Anterior-posterior asymmetry. (A) The anterior-posterior component of the fluid flow, measured 10 μm above the beating flagella, following a step up in illumination at time t = 0 s. The dashed line indicates the approximation to v₀(θ) used in the numerical model. (Inset) β(θ) is blue (with p normalized to unity), and the mean β is red. (B) The probability of flagella to respond to light correlates with the size of the somatic cell eyespots. The light-induced decrease in fluid flow occurs beyond the region of flagellar response because of the nonlocality of fluid dynamics.

Fig. 6.

Colony behavior during a phototurn. A–E show the colony axis k (Red Arrow) tipping toward the light direction I (Aqua Arrow). Colors represent the amplitude p(t) of the down-regulation of flagellar beating in a simplified model of phototactic steering. F shows the location of colonies in A–E along the swimming trajectory.

Fig. 7.

The phototactic ability decreases dramatically as ω_r is reduced by increasing the viscosity. Results from three representative populations are shown with distinct colors.

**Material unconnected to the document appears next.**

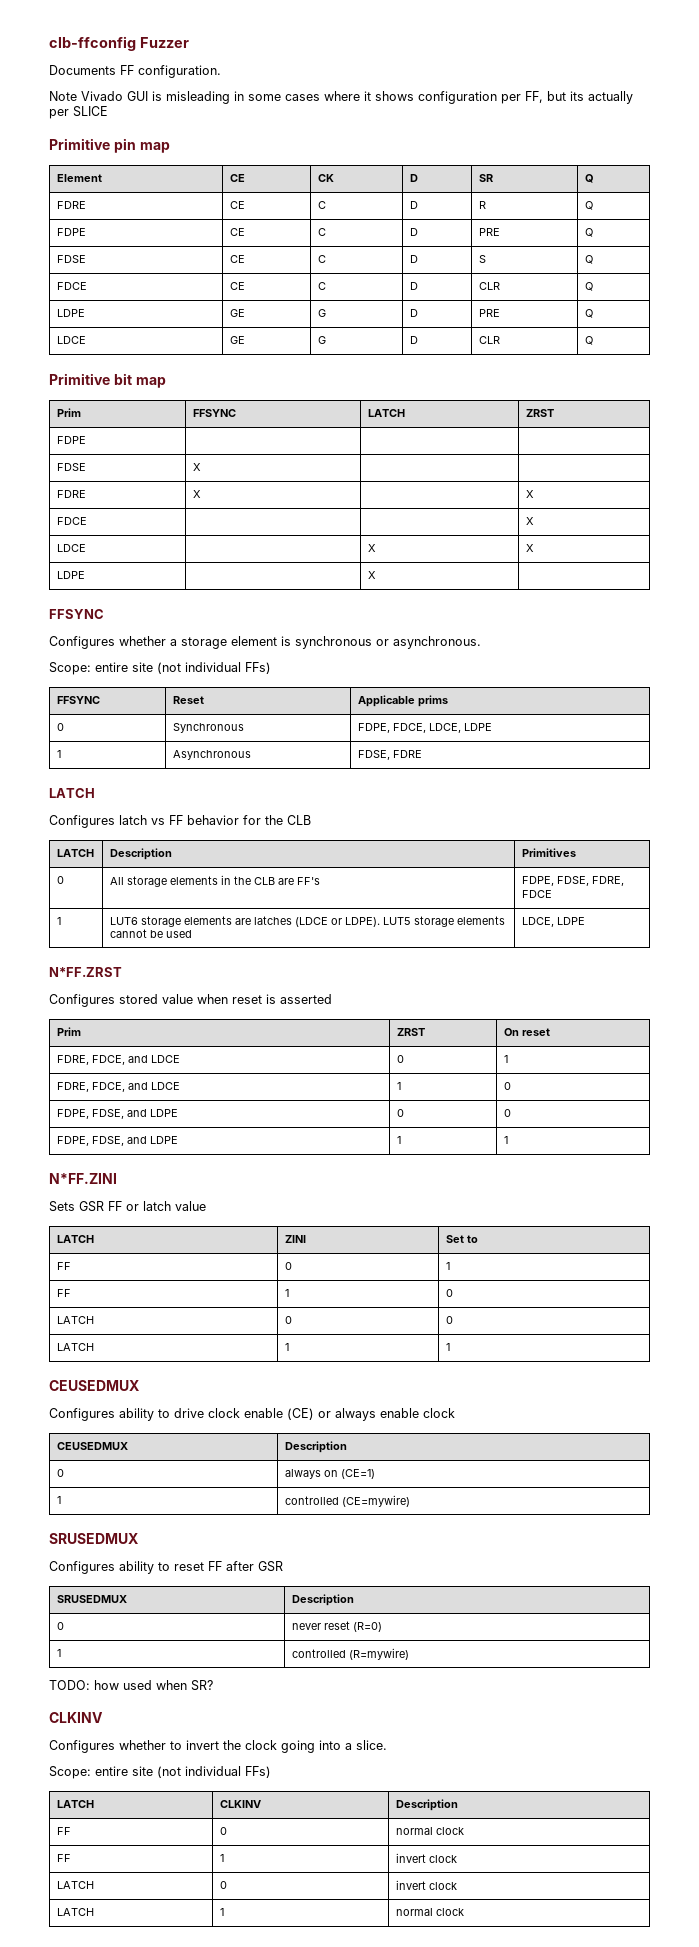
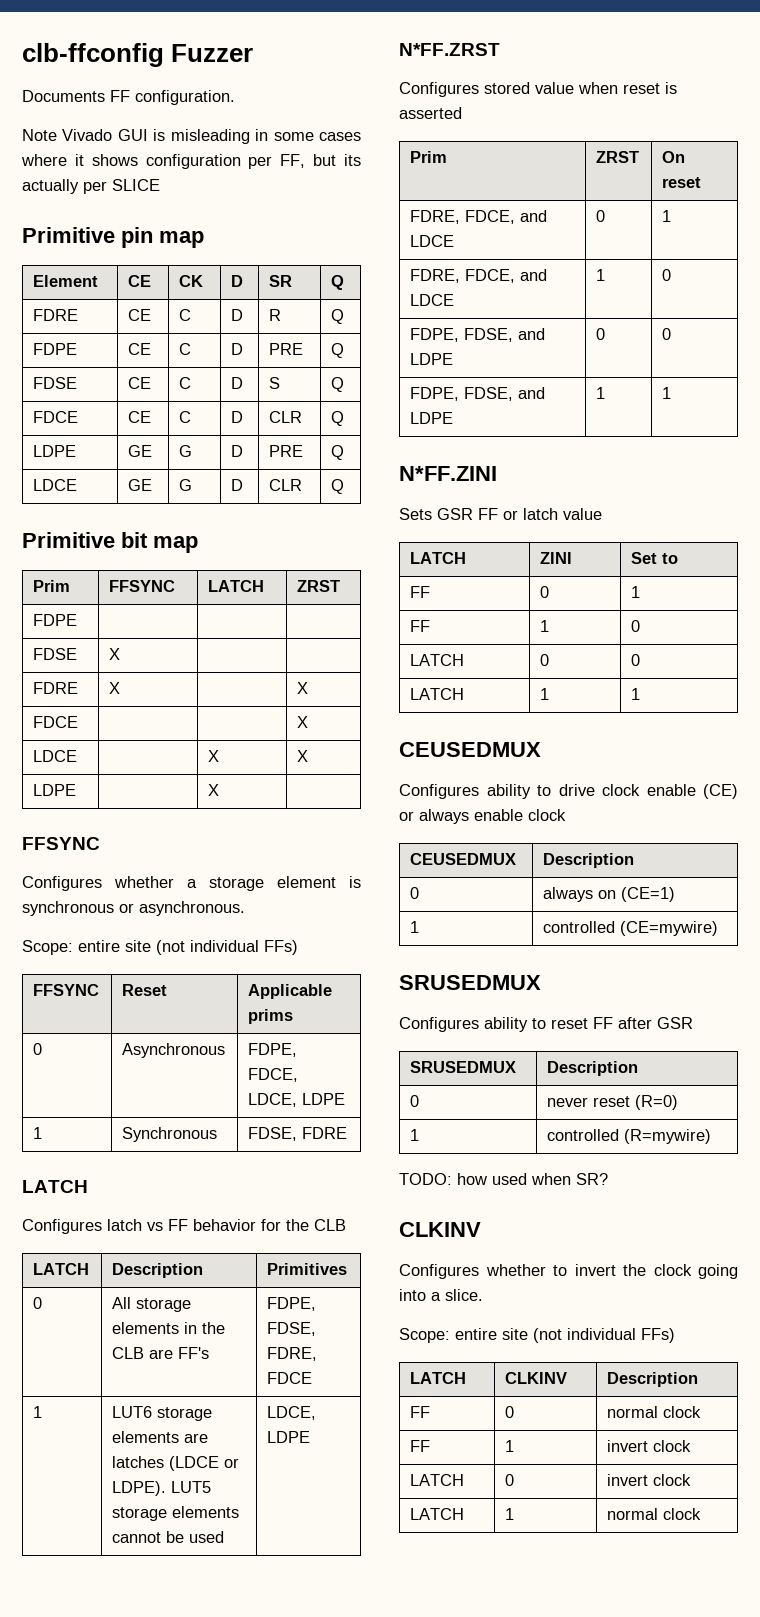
[172,723,244,733] Synchronous -> [122,1043,226,1058] Asynchronous
[172,750,251,760] Asynchronous -> [122,1127,218,1142] Synchronous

Each data point represents the average phototactic ability of the population at a given viscosity. Horizontal error bars are standard deviations, whereas vertical error bars indicate the range of population mean values, when it is computed from 100 random selections of 0.1% of the data. A blue continuous line indicates the prediction of the full hydrodynamic model; the red line is obtained from the reduced model. (Inset) α(t) from the full and reduced model at the lowest viscosity.